Change due to consumer complaints

Facing hundreds of consumer complaints and confusion over its service, Time Warner Cable on Thursday ousted Roger Keating, its key executive in the Los Angeles area, and replaced him with Barry Rosenblum, a veteran of its New York operations.

The cable operator has been swamped with problems in Southern California as it has converted cable systems it acquired from Comcast and the bankrupt Adelphia into its own base of some 1.9 million customers.
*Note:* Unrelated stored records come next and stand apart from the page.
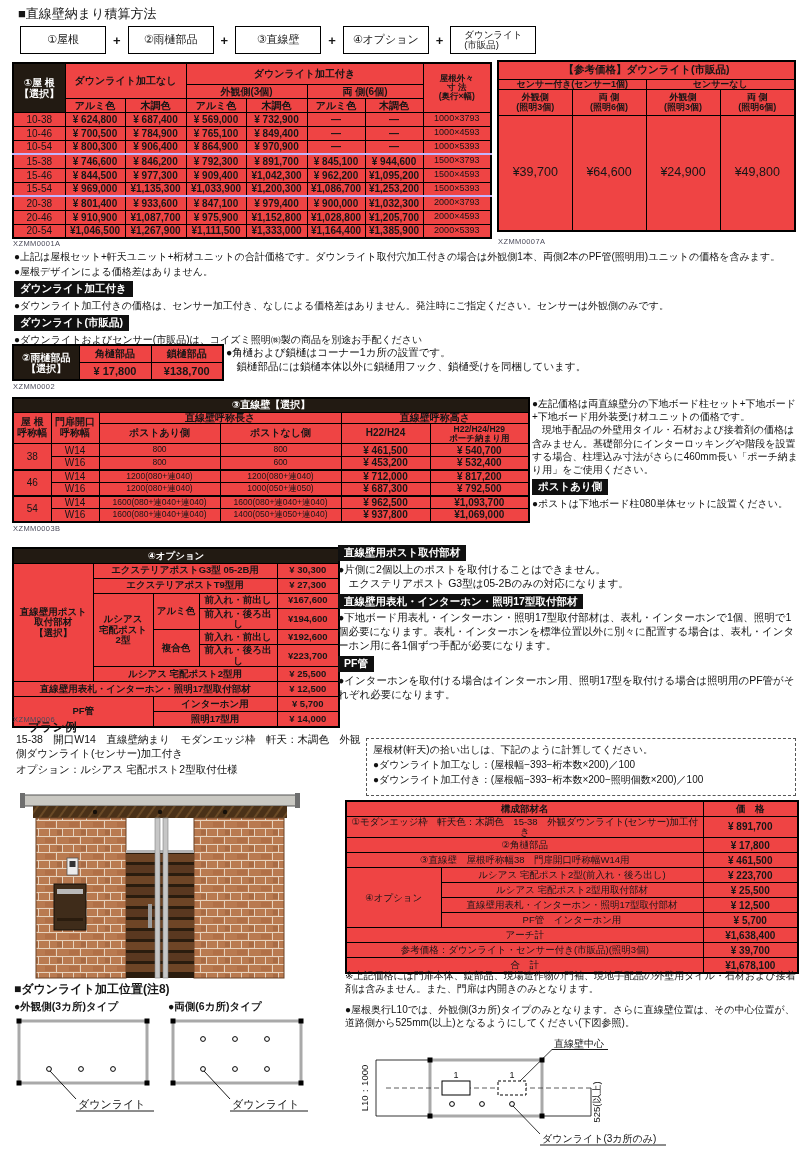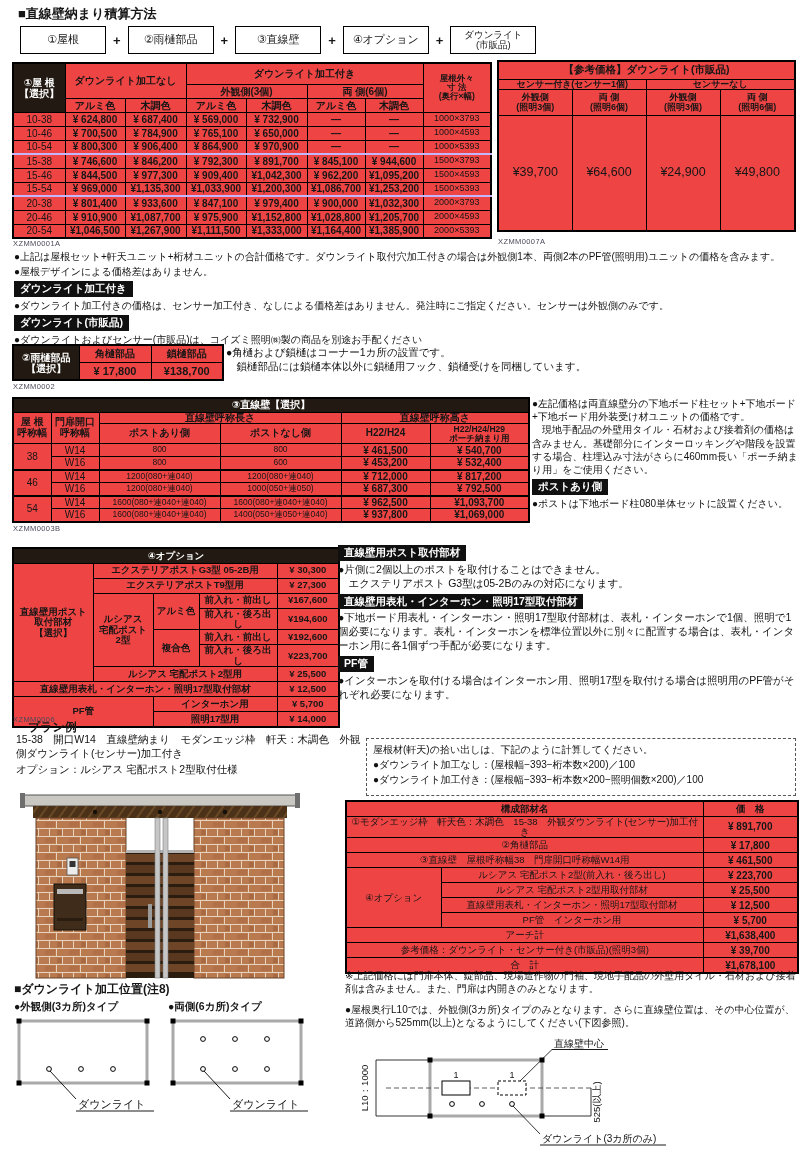--- a/index.html
+++ b/index.html
@@ -1,23 +1,23 @@
 <!DOCTYPE html>
 <html><head>
 <meta charset="utf-8">
 <style>
 *{box-sizing:border-box}
 body{margin:0;background:#fff;font-family:"Liberation Sans","DejaVu Sans",sans-serif;color:#161616}
 .page{position:relative;width:801px;height:1161px;background:#fff;overflow:hidden}
 .abs{position:absolute}
 .pre{white-space:pre-line}
-.title{font-size:13px;font-weight:bold}
+.title{font-size:13px;font-weight:normal}
 .h2{font-size:12px;font-weight:bold}
 .flow{display:flex;align-items:center}
-.fbox{width:86px;height:28px;border:1px solid #000;display:flex;align-items:center;justify-content:center;font-size:11px;text-align:center;line-height:1.05}
+.fbox{width:86px;height:28px;border:1px solid #000;display:flex;align-items:center;justify-content:center;font-size:11px;text-align:left;line-height:1.05}
 .plus{font-size:13px;font-weight:bold;margin:0 7px}
 table.t{border-collapse:collapse;table-layout:fixed;border:2px solid #000;background:#ef4444}
 .t th,.t td{border:1px solid #000;font-size:10px;padding:0 1px;line-height:1.1;text-align:center;vertical-align:middle;overflow:hidden}
 .t th{font-weight:bold}
 .dark{background:#221a12;color:#fff;font-weight:bold}
 .price{text-align:right;font-weight:bold;font-size:10.5px;white-space:nowrap}
 td.dash{text-align:center;font-weight:bold}
 .code{font-size:7.5px;color:#4a4a5a;letter-spacing:.4px}
 .badge{display:inline-block;background:#101010;color:#fff;font-weight:bold;font-size:10.5px;padding:1px 6px;margin:1px 0 2px 0}
 .note{font-size:10px;line-height:1.32;color:#111}
@@ -122,21 +122,21 @@
         <td class="price">¥ 732,900</td>
         <td class="price dash">―</td>
         <td class="price dash">―</td>
         <td class="size">1000×3793</td>
       </tr>
         <tr>
         <td>10-46</td>
         <td class="price">¥ 700,500</td>
         <td class="price">¥ 784,900</td>
         <td class="price">¥ 765,100</td>
-        <td class="price">¥ 650,000</td>
+        <td class="price">¥ 849,400</td>
         <td class="price dash">―</td>
         <td class="price dash">―</td>
         <td class="size">1000×4593</td>
       </tr>
         <tr>
         <td>10-54</td>
         <td class="price">¥ 800,300</td>
         <td class="price">¥ 906,400</td>
         <td class="price">¥ 864,900</td>
         <td class="price">¥ 970,900</td>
The complaints have ranged from interrupted Internet service to long waits on customer service lines to confusion over a new channel lineup.

The city of Los Angeles has threatened to find the operator in breach of its franchise agreement, and the city of West Hollywood may impose fines.

Keating oversaw the transition as the cable operator’s top exec in Southern California. Rosenblum, a 27-year veteran of the company who runs its New York ops, will now oversee both regions.

In a statement, the company said that the management changes are “designed to streamline the process and move it forward as expeditiously as possible.” Time Warner Cable reps have said that it has faced a hugely complicated task in piecing together what had been a patchwork of cable systems in the region, integrating everything from billing systems to Internet modems to emails.

In a conference call last month after releasing its quarterly results, Time Warner chief operating officer Jeff Bewkes acknowledged the rocky integration.

“We have had issues. One is related to channel lineup. Every time you change the lineup, you have to expect customers’ calls, and we got them. Second is the migration of high-speed data customers,” he said. “We are in the middle of resolving it. We will figure it out this year.”

Joining Rosenblum will be several members of his management team, including Stephen Pagano, president of the Albany, N.Y. division; Nina Facini, Rosenblum’s chief financial officer; and John Keib, Rosenblum’s chief marketing officer.

Time Warner Cable began trading as a separate company March 1 on the New York Stock Exchange.